CVE-2026-1651 is a SQL Injection vulnerability classified under CWE-89 affecting the Icegram Email Subscribers & Newsletters plugin for WordPress, versions up to and including 5.9.16. The vulnerability stems from insufficient escaping and lack of proper preparation of the 'workflow_ids' parameter in SQL queries. Authenticated attackers with administrator-level privileges can exploit this flaw by injecting additional SQL commands into existing queries, potentially extracting sensitive data from the backend database. The attack vector is network-based (remote), requiring no user interaction but necessitating high privileges (administrator or above). The vulnerability does not impact availability but compromises confidentiality and integrity by enabling unauthorized data access and potential manipulation. Although no public exploits are currently known, the widespread use of WordPress and this plugin increases the risk of targeted attacks. The CVSS v3.1 base score of 6.5 reflects a medium severity, considering the ease of exploitation by privileged users and the significant impact on data confidentiality and integrity. The vulnerability was publicly disclosed in early March 2026, with no official patches yet linked, emphasizing the need for immediate mitigation steps.

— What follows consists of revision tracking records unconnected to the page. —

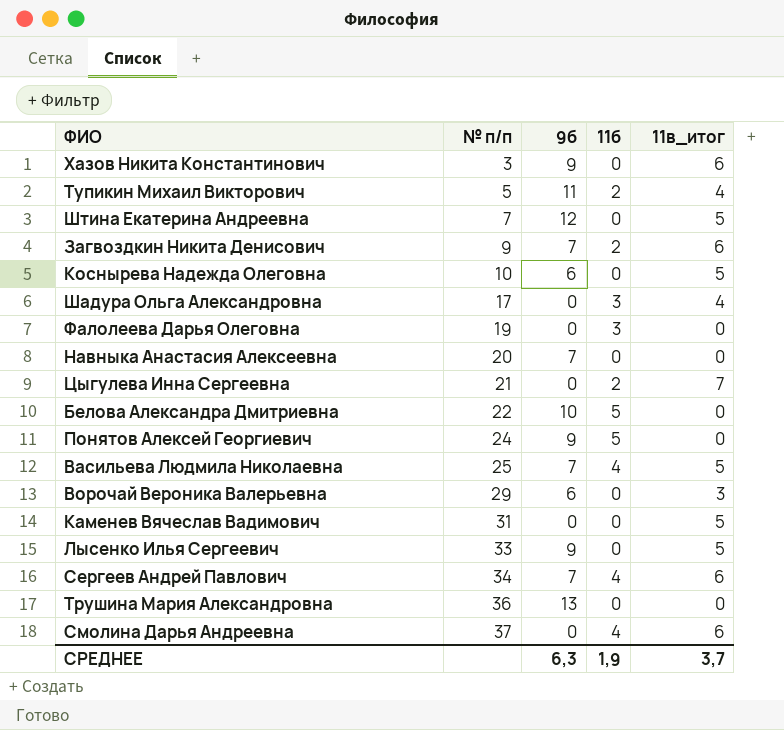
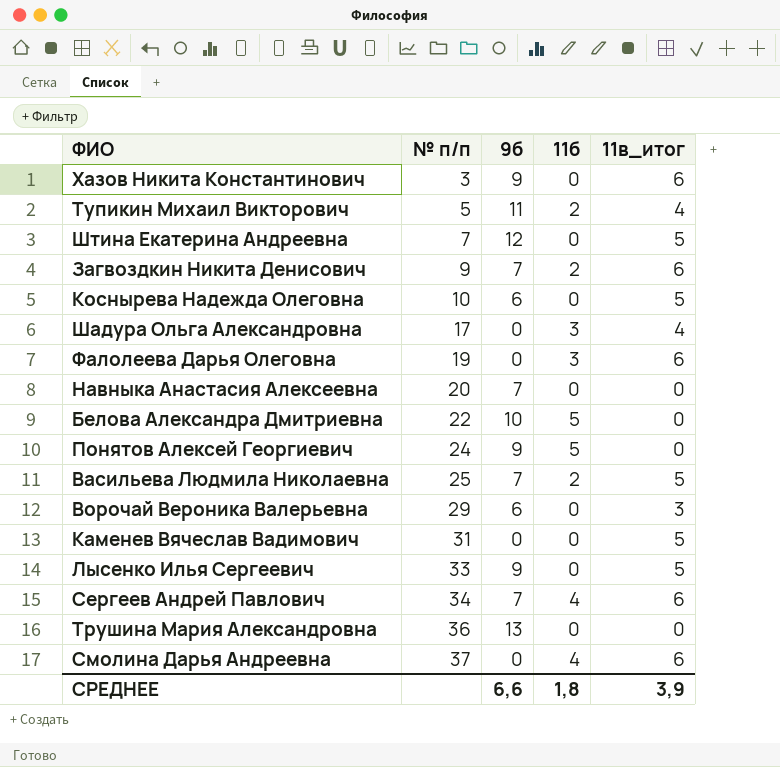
row Цыгулева Инна Сергеевна: 21 | 0 | 2 | 7 -> none
Фалолеева Дарья Олеговна | 11в_итог: 0 -> 6
Васильева Людмила Николаевна | 11б: 4 -> 2
СРЕДНЕЕ | 9б: 6,3 -> 6,6
СРЕДНЕЕ | 11б: 1,9 -> 1,8
СРЕДНЕЕ | 11в_итог: 3,7 -> 3,9

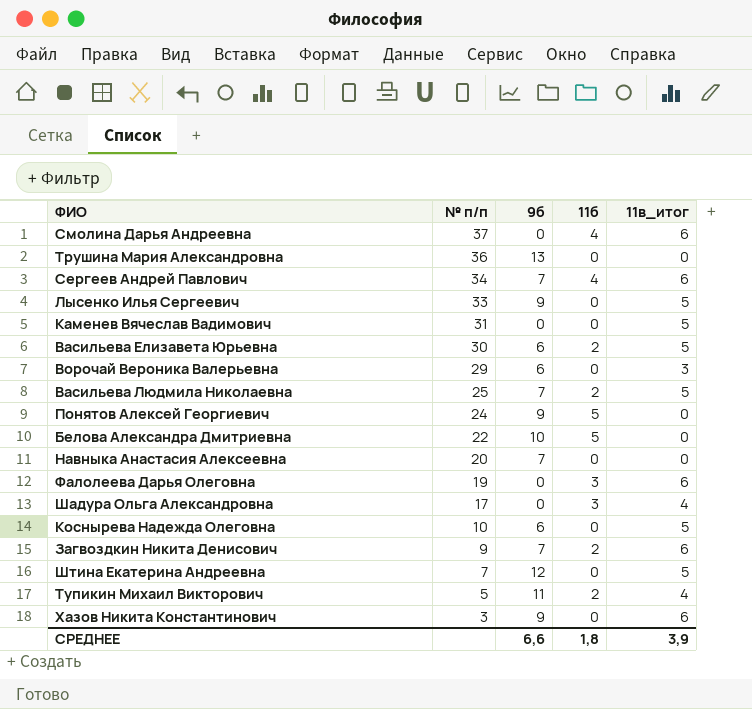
row order: № п/п ascending -> № п/п descending
row Васильева Елизавета Юрьевна: none -> 30 | 6 | 2 | 5

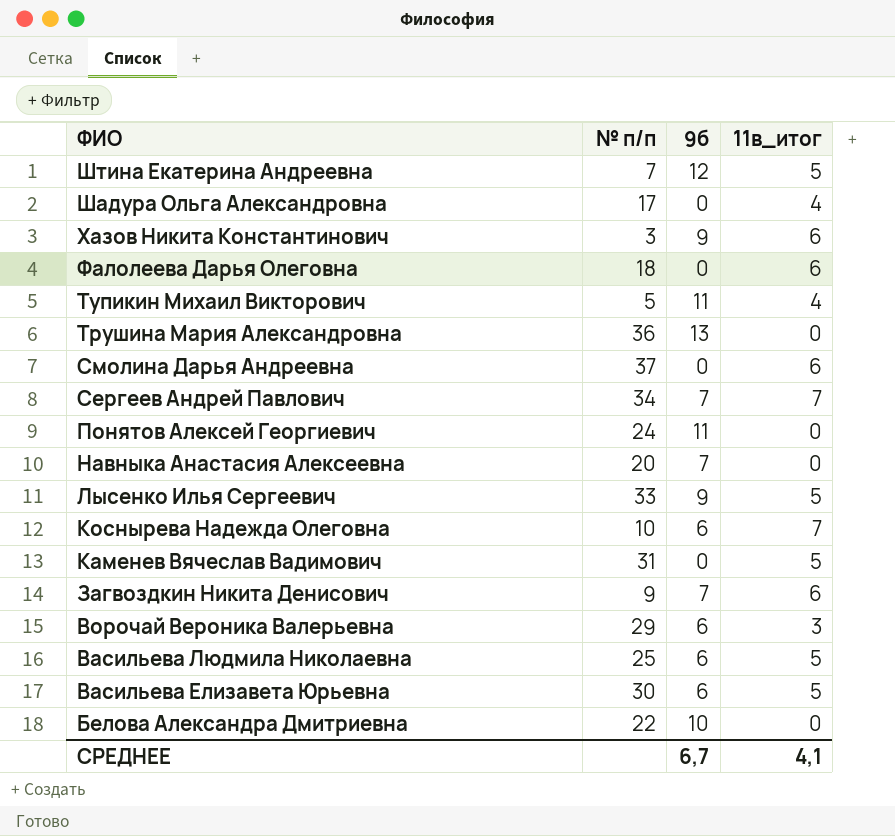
row order: № п/п descending -> ФИО descending
column 11б | position: 4 -> none
Фалолеева Дарья Олеговна | № п/п: 19 -> 18
Сергеев Андрей Павлович | 11в_итог: 6 -> 7
Понятов Алексей Георгиевич | 9б: 9 -> 11
Коснырева Надежда Олеговна | 11в_итог: 5 -> 7
Васильева Людмила Николаевна | 9б: 7 -> 6
СРЕДНЕЕ | 9б: 6,6 -> 6,7
СРЕДНЕЕ | 11в_итог: 3,9 -> 4,1

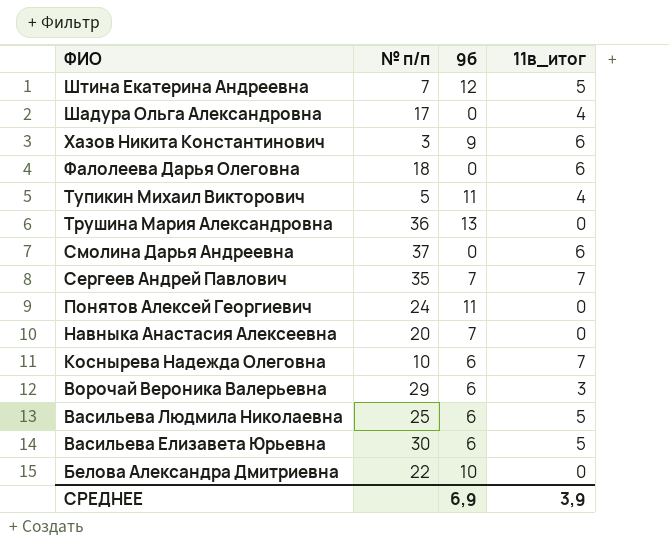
row Лысенко Илья Сергеевич: 33 | 9 | 5 -> none
row Каменев Вячеслав Вадимович: 31 | 0 | 5 -> none
row Загвоздкин Никита Денисович: 9 | 7 | 6 -> none
Сергеев Андрей Павлович | № п/п: 34 -> 35
СРЕДНЕЕ | 9б: 6,7 -> 6,9
СРЕДНЕЕ | 11в_итог: 4,1 -> 3,9

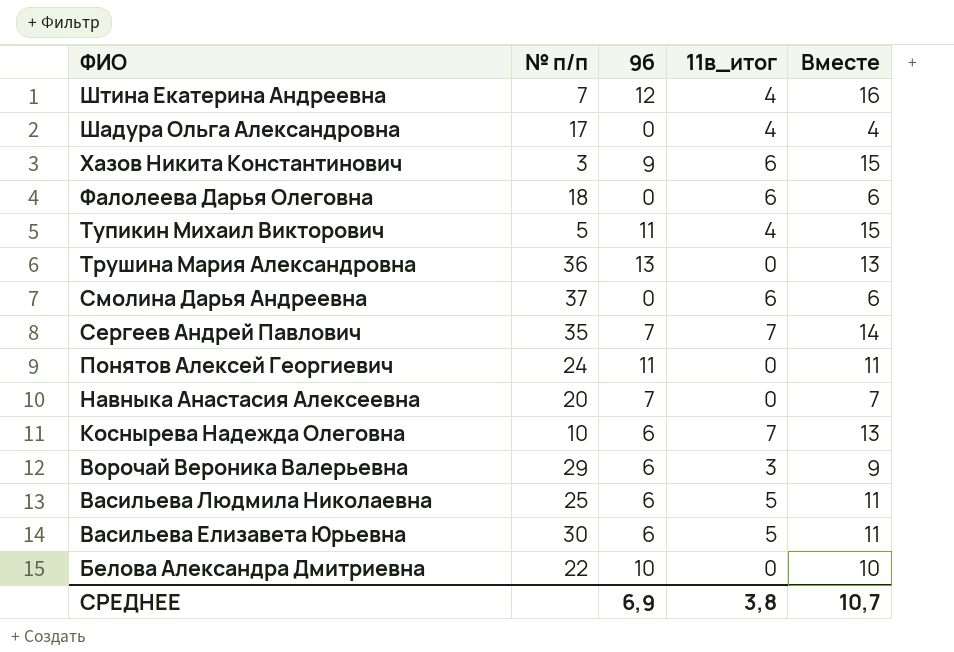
column Вместе | formula: none -> [9б] + [11в_итог]
Штина Екатерина Андреевна | 11в_итог: 5 -> 4
СРЕДНЕЕ | 11в_итог: 3,9 -> 3,8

The primary impact of this vulnerability is the unauthorized disclosure and potential manipulation of sensitive data stored in the WordPress site's database. Attackers with administrator access can leverage the SQL Injection flaw to extract confidential subscriber information, email lists, and possibly other sensitive site data. This can lead to privacy violations, data breaches, and reputational damage for organizations relying on the plugin for email marketing and notifications. Although the vulnerability requires high privileges, insider threats or compromised admin accounts can facilitate exploitation. The integrity of the database can also be compromised if attackers modify SQL queries to alter data. The availability of the system is not directly affected, but the breach of confidentiality and integrity can have severe operational and compliance consequences. Organizations worldwide using this plugin are at risk, especially those handling sensitive customer data or operating in regulated industries.

1. Apply patches or updates from the vendor as soon as they become available to address the SQL Injection vulnerability. 2. Until patches are released, restrict administrator-level access to trusted personnel only and enforce strong authentication mechanisms such as multi-factor authentication (MFA). 3. Employ Web Application Firewalls (WAFs) with SQL Injection detection and prevention capabilities to monitor and block malicious payloads targeting the 'workflow_ids' parameter. 4. Conduct regular security audits and code reviews of WordPress plugins to identify and remediate insecure coding practices. 5. Limit the use of plugins to those that are actively maintained and have a strong security track record. 6. Backup databases regularly and ensure backups are securely stored to enable recovery in case of data compromise. 7. Monitor logs for unusual database query patterns or unauthorized access attempts to detect exploitation attempts early. 8. Educate administrators on the risks of privilege misuse and the importance of secure credential management.